In 2008 the Therapy Allergen Ordinance (TAO) came into force in Germany to assure that all AIT products against frequent allergen sources, which were to this date on the market in Germany as Named Patient Products (NPP), are assessed for their benefit/risk-balance within a marketing authorization procedure [2]. For this purpose, for 123 AIT NPPs national marketing authorization applications were submitted in 2010. All these marketing applications for NPPs under the development plan of TAO had to be accompanied by a Paediatric Investigation Plan (PIP) approved by the Paediatric Committee (PDCO) of the European Medicines Agency (EMA) according to Article 7 of Regulation (EC) No 1901/2006. To simplify the assessment of 123 PIPs on short notice a Standard PIP for AIT products was developed.
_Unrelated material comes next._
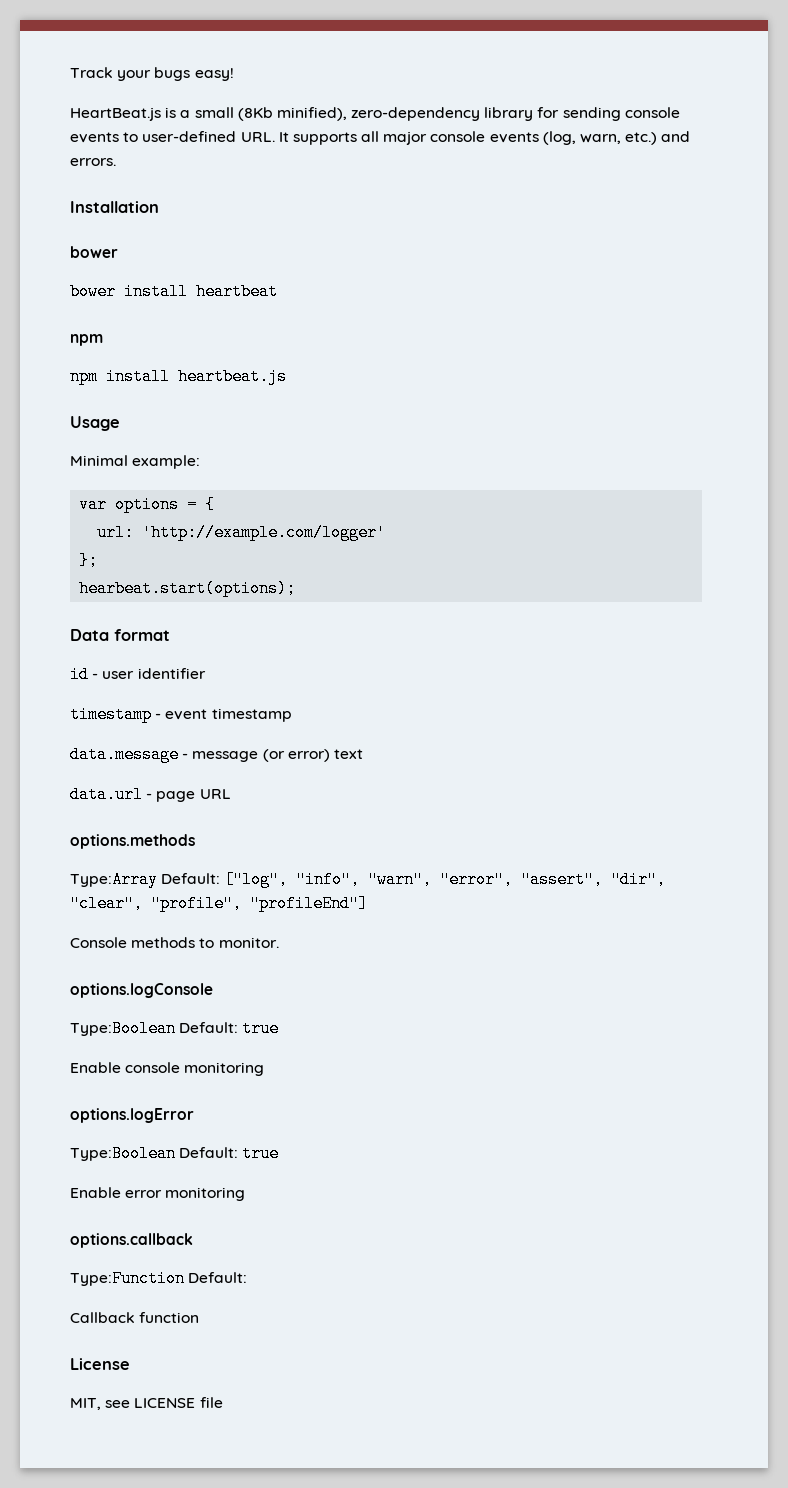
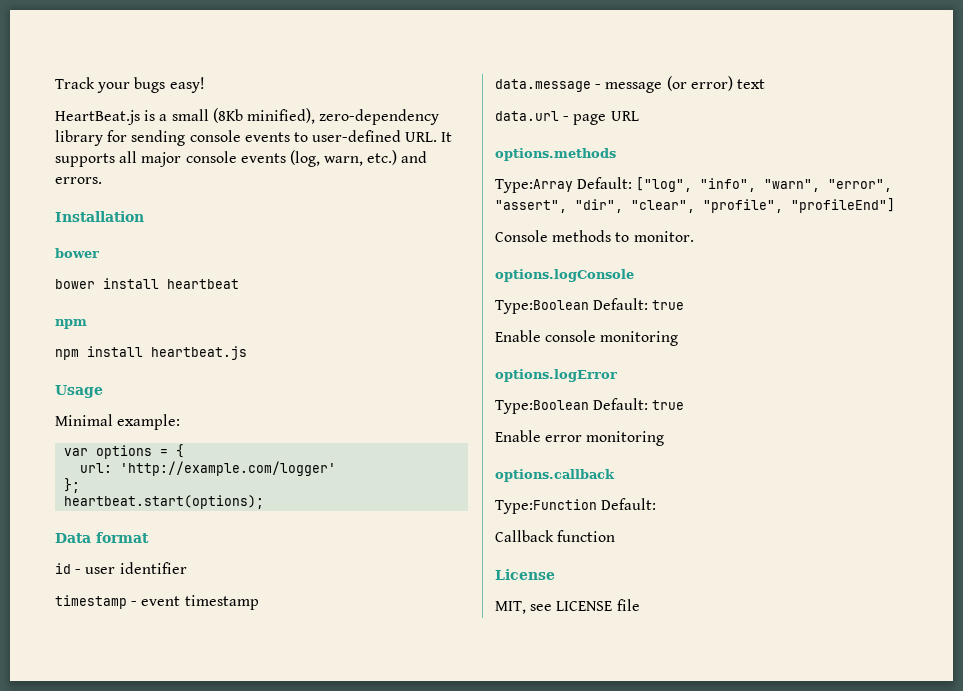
[79,580,297,597] hearbeat.start(options); -> [64,495,265,509] heartbeat.start(options);

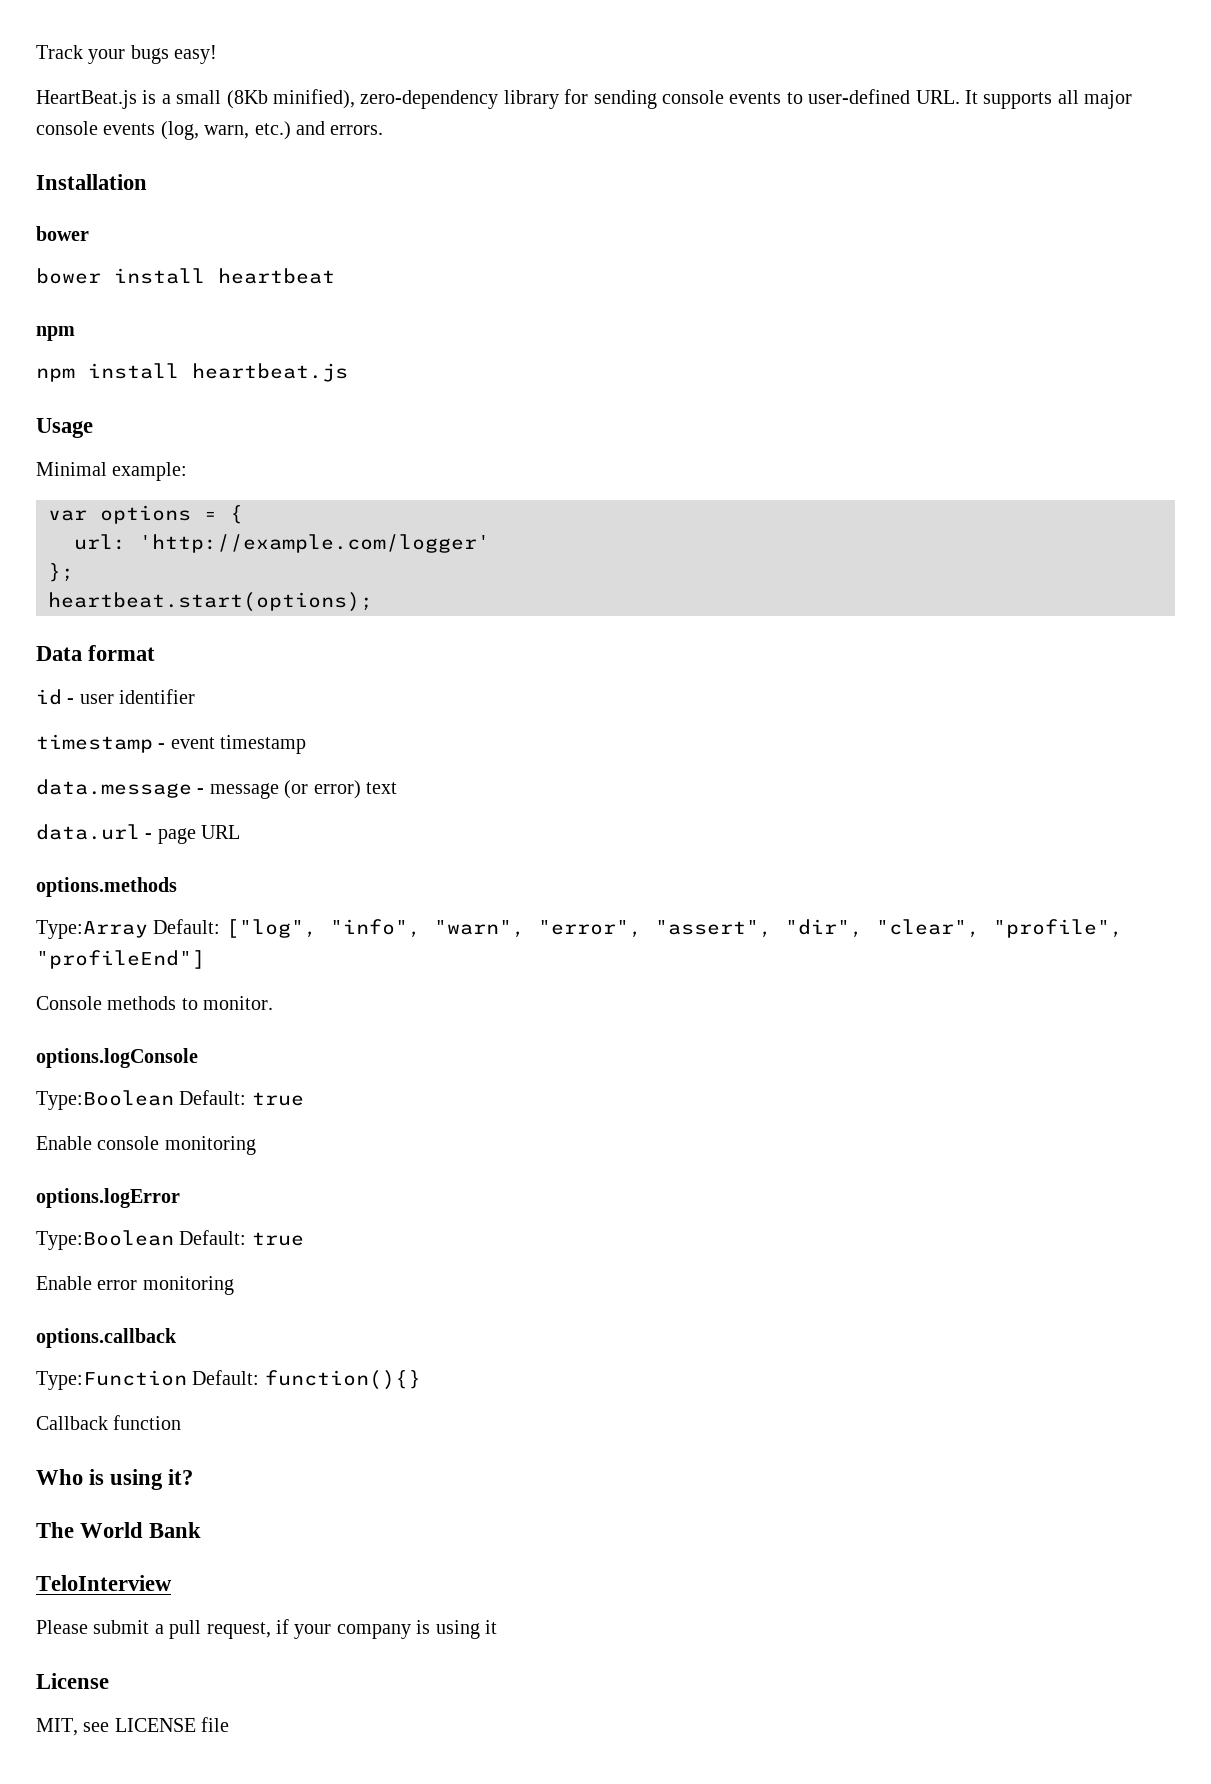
(657, 504) none -> [264,1370,421,1390] function(){}
(616, 536) none -> [36,1469,194,1490] [36,1522,202,1538] [36,1575,172,1591] [36,1619,497,1639] // Who is using it? // The World Bank // TeloInterview // Please submit a pull request, if your company is using it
According to Article 20 of Regulation (EC) No 1901/2006 PDCO [3] concluded that clinical trials in children as a vulnerable group may only be initiated after data on the efficacy and safety of the drug have been collected in adults and therefore according to Article 21 deferrals for the completion of clinical studies in children were granted in the PIPs. In addition, the PDCO determined that for children only the assumed disease modifying effect outweighs the risks associated with AIT. To prove long-term immunomodulatory effects a placebo-controlled blinded study design of 3-year-treatment with 2 years of follow-up is required and to be planned in the PIPs. However, the Standard PIP [Revision 4 (of February 2015)] [4] lays down that every manufacturer has to select ONE product (the so-called “selected product”) from his portfolio and to perform ONE long-term study in adults and in parallel—if necessary with a small time lag—ONE in children with this product to gain basic data for comparability and extrapolation purpose. After successful performance of these two studies with the ONE selected product the manufacturer can modify the PIPs for all other products of his portfolio and replace the long-term study with a short-term study.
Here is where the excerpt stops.